Section 1115 waivers have long served as a testing ground for state innovation, allowing programs to pilot new models for coverage, payment and delivery. In recent years, several states used these waivers to address health care workforce shortages by covering loan repayment programs, training incentives or pipeline development for clinicians in underserved areas. Other states used them to extend continuous eligibility to reduce administrative errors in coverage. CMS’ latest announcement signals a shift away from these approaches. 

Existing waivers with workforce-related components will be allowed to continue through their current approval periods, but no renewals or new approvals are expected in this category. Demonstrations related to substance use disorder (SUD) treatment, reentry for justice-involved populations, and other delivery-system reforms remain active and continue to receive federal approval. 

Across the AHPA footprint (which spans 16 states and the District of Columbia), no state currently has a workforce-related Section 1115 waiver that would be directly impacted by the change. States such as California, Oregon, Washington, Texas and Missouri continue to operate 1115 demonstrations focused primarily on behavioral health integration, SUD services and care transitions. North Carolina’s 1115 waiver, which includes limited workforce elements, remains in effect through 2029 but may not be extended once it expires. Florida’s pending 1115 workforce request, called “Florida Health Care Workforce Sustainability,” is currently listed as “Pending” on Medicaid.gov and may be affected by CMS’ shift away from workforce-related approvals. 

In April 2025, the Agency announced it would discontinue the use of Designated State Health Programs (DSHP) and Designated State Investment Programs (DSIP) under the Section 1115 authority, limiting states’ ability to rely on creative financing models.

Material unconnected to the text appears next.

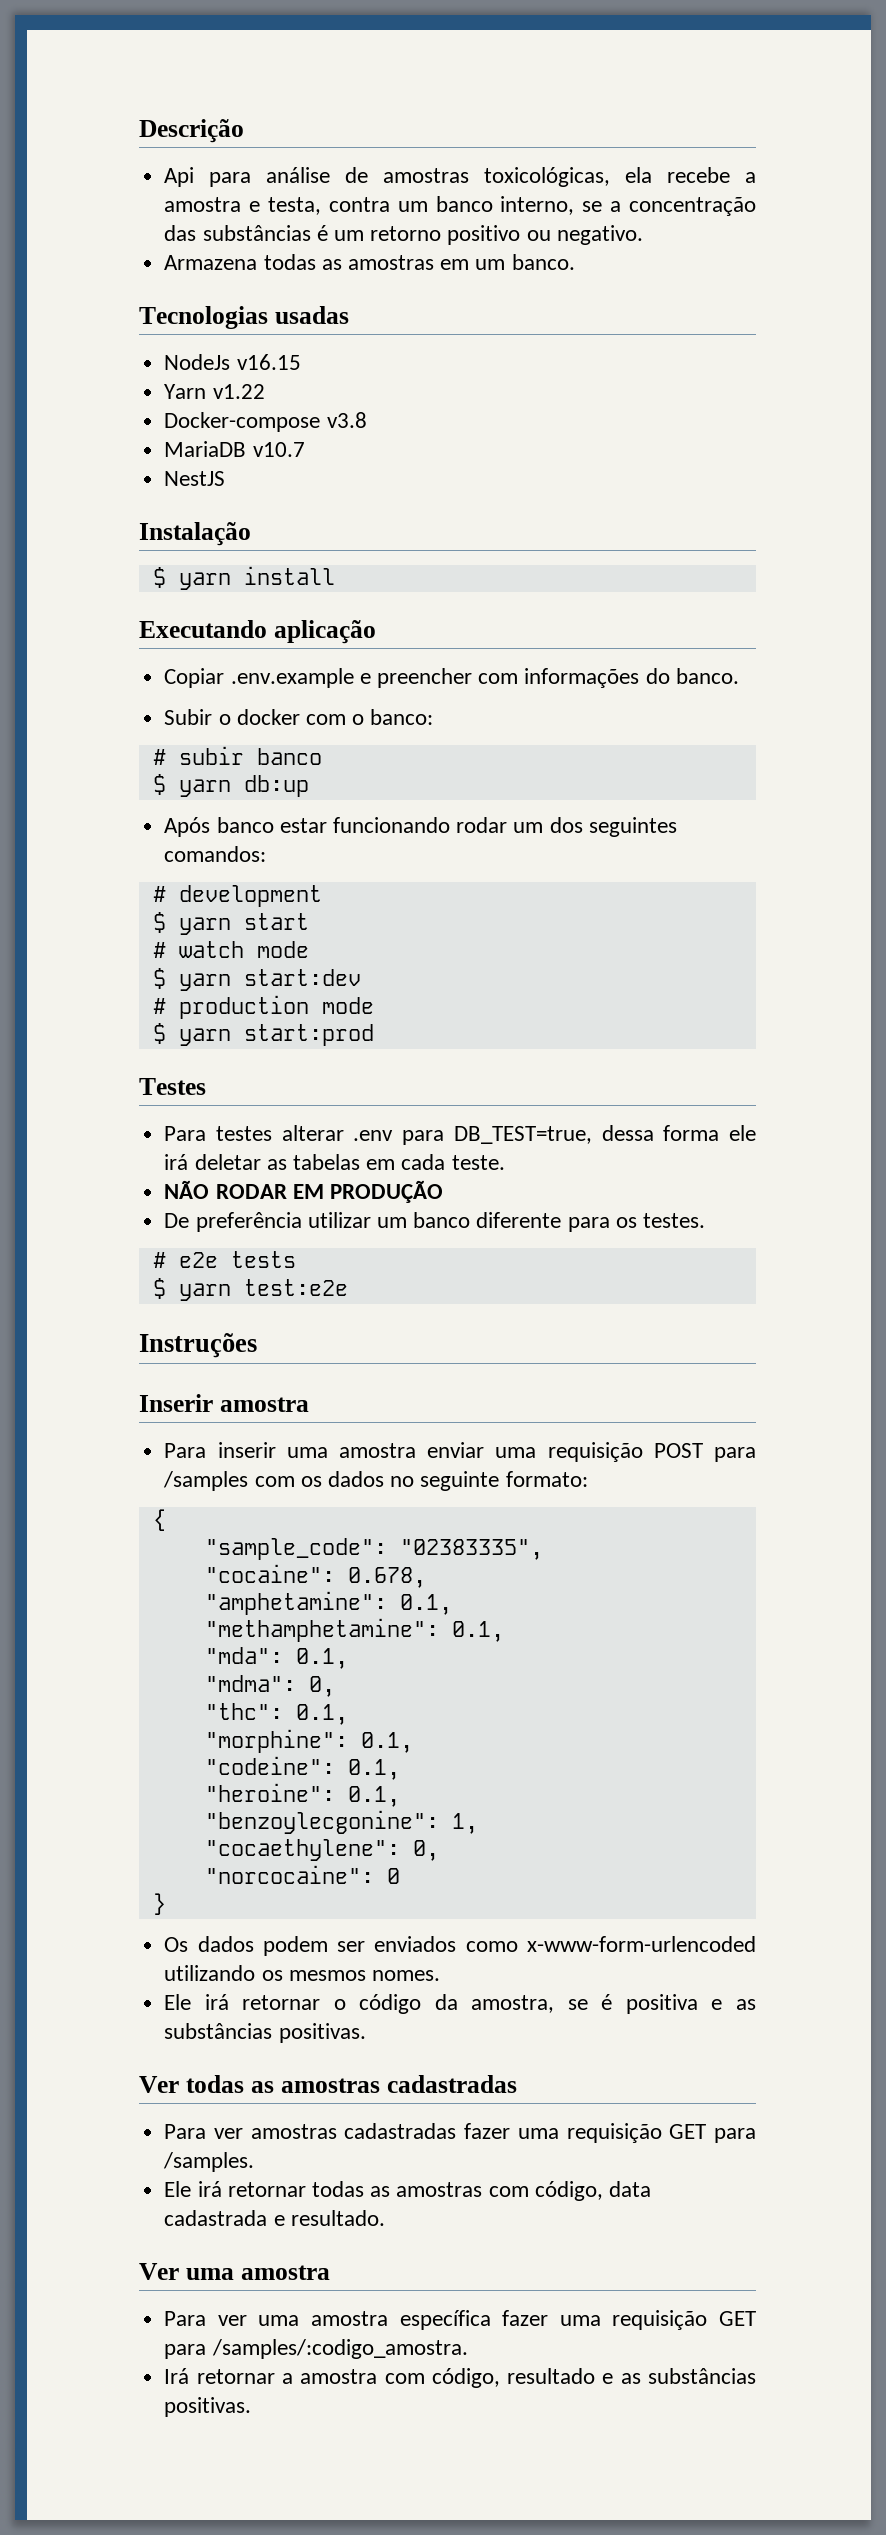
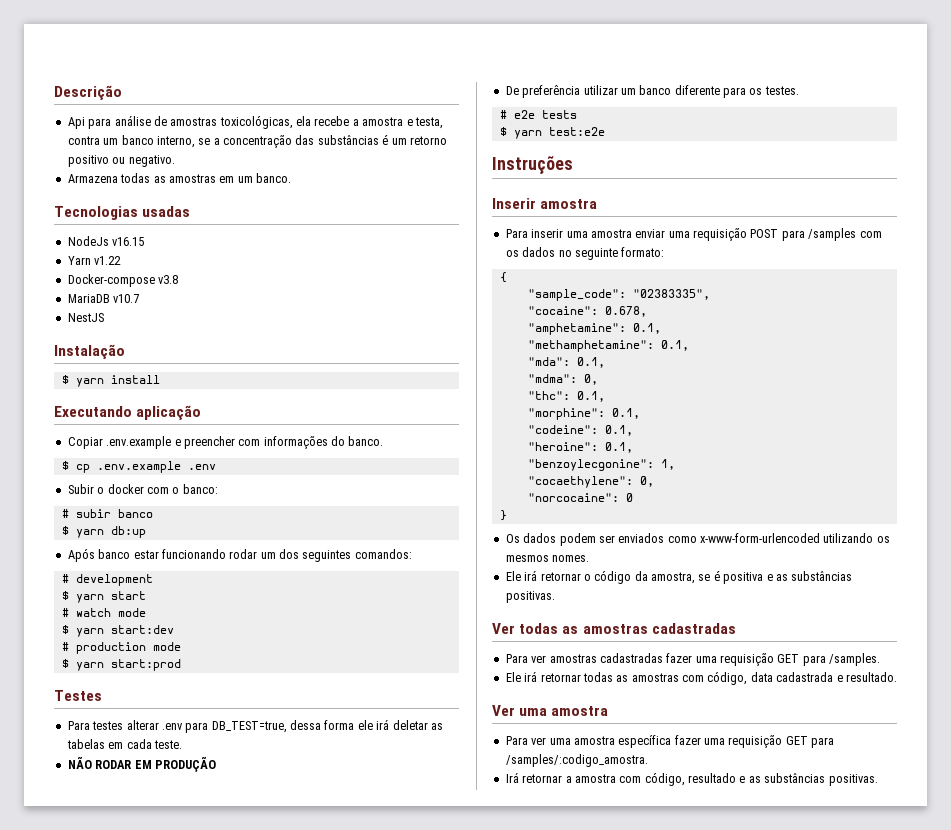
+ $ cp .env.example .env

Together, these steps suggest CMS is giving states less flexibility to use Medicaid funds for new or experimental initiatives.  

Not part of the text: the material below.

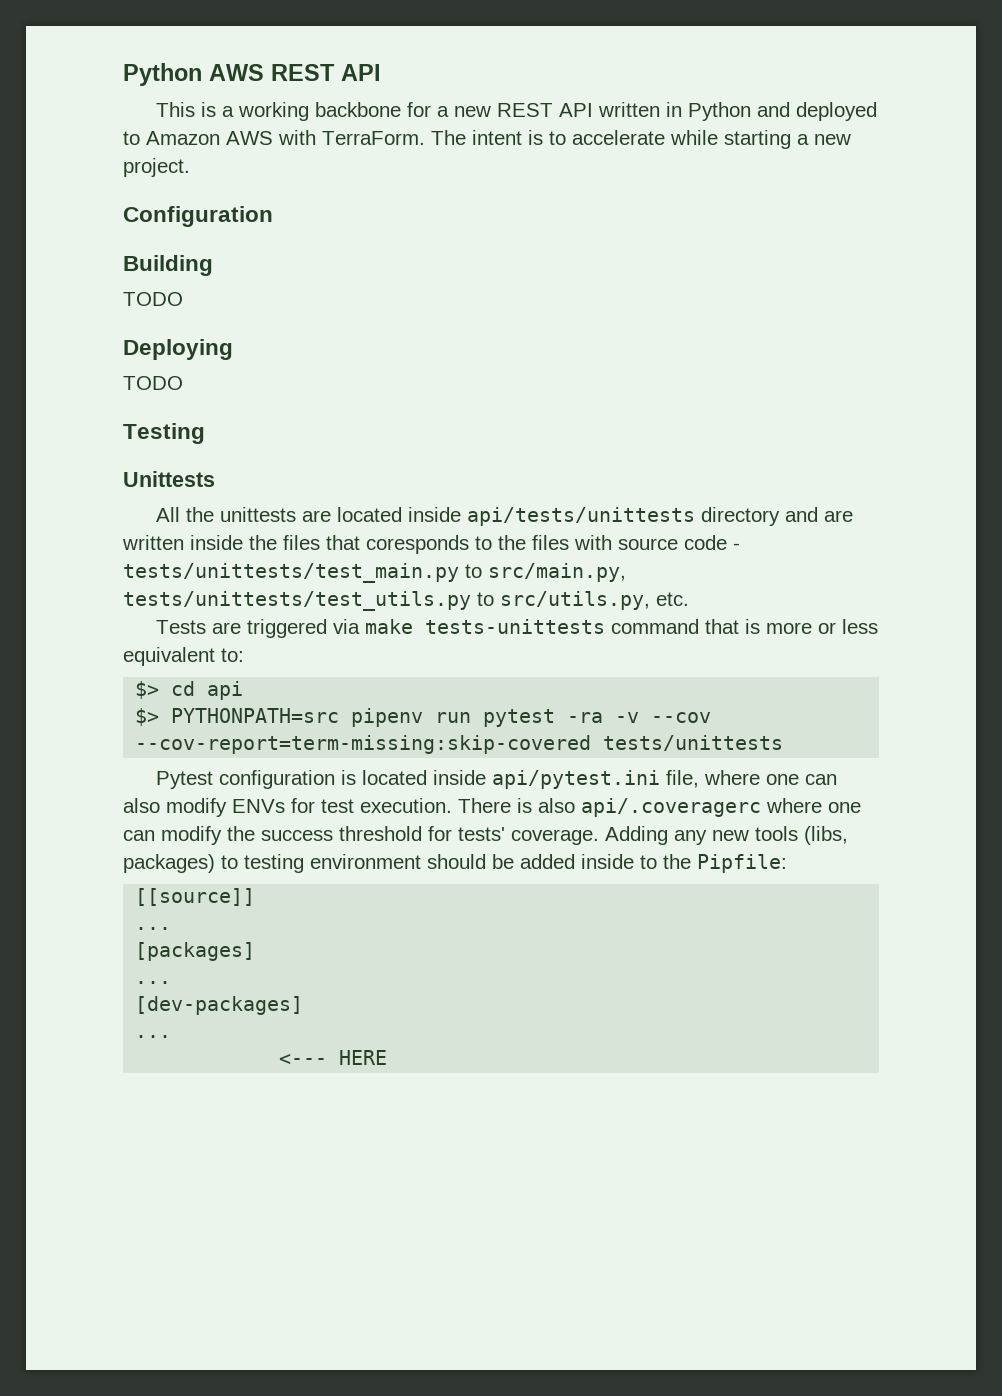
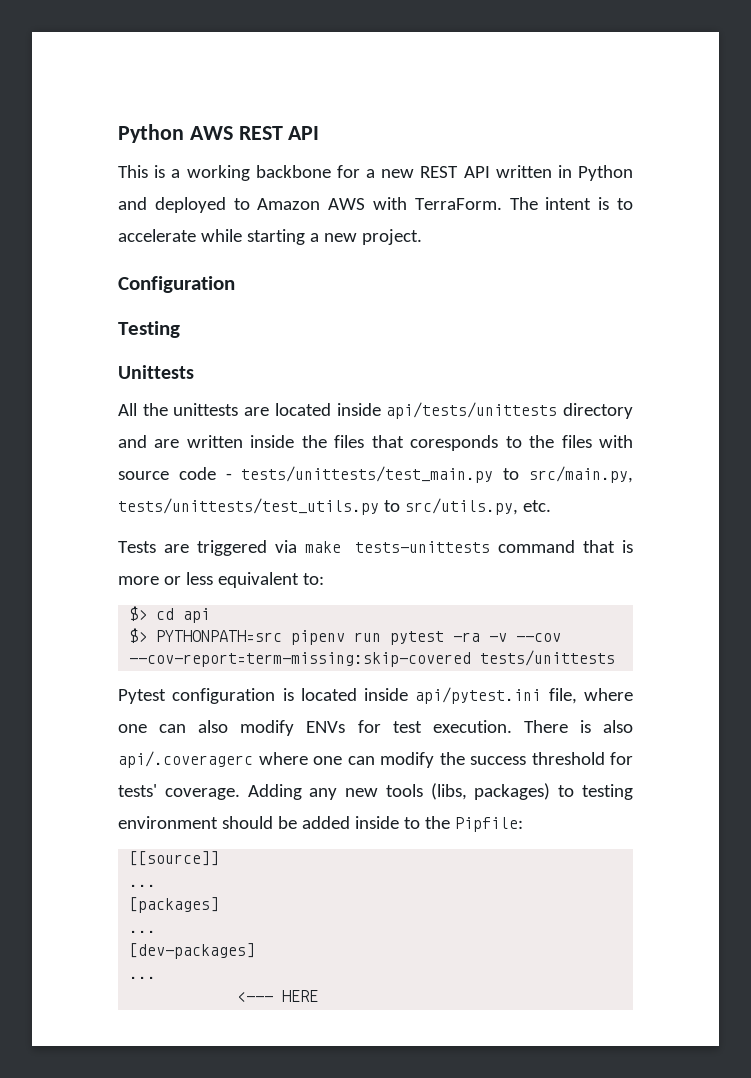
- Building
- TODO
- Deploying
- TODO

At this point, CMS has not released additional guidance suggesting a change in direction. The Agency’s communications continue to emphasize coverage fundamentals and fiscal discipline while signaling that for now, state innovation under Section 1115 will be steered back toward core Medicaid functions rather than broad system reforms. AHPA’s Policy Team will continue to track this issue and keep you up to date on any changes.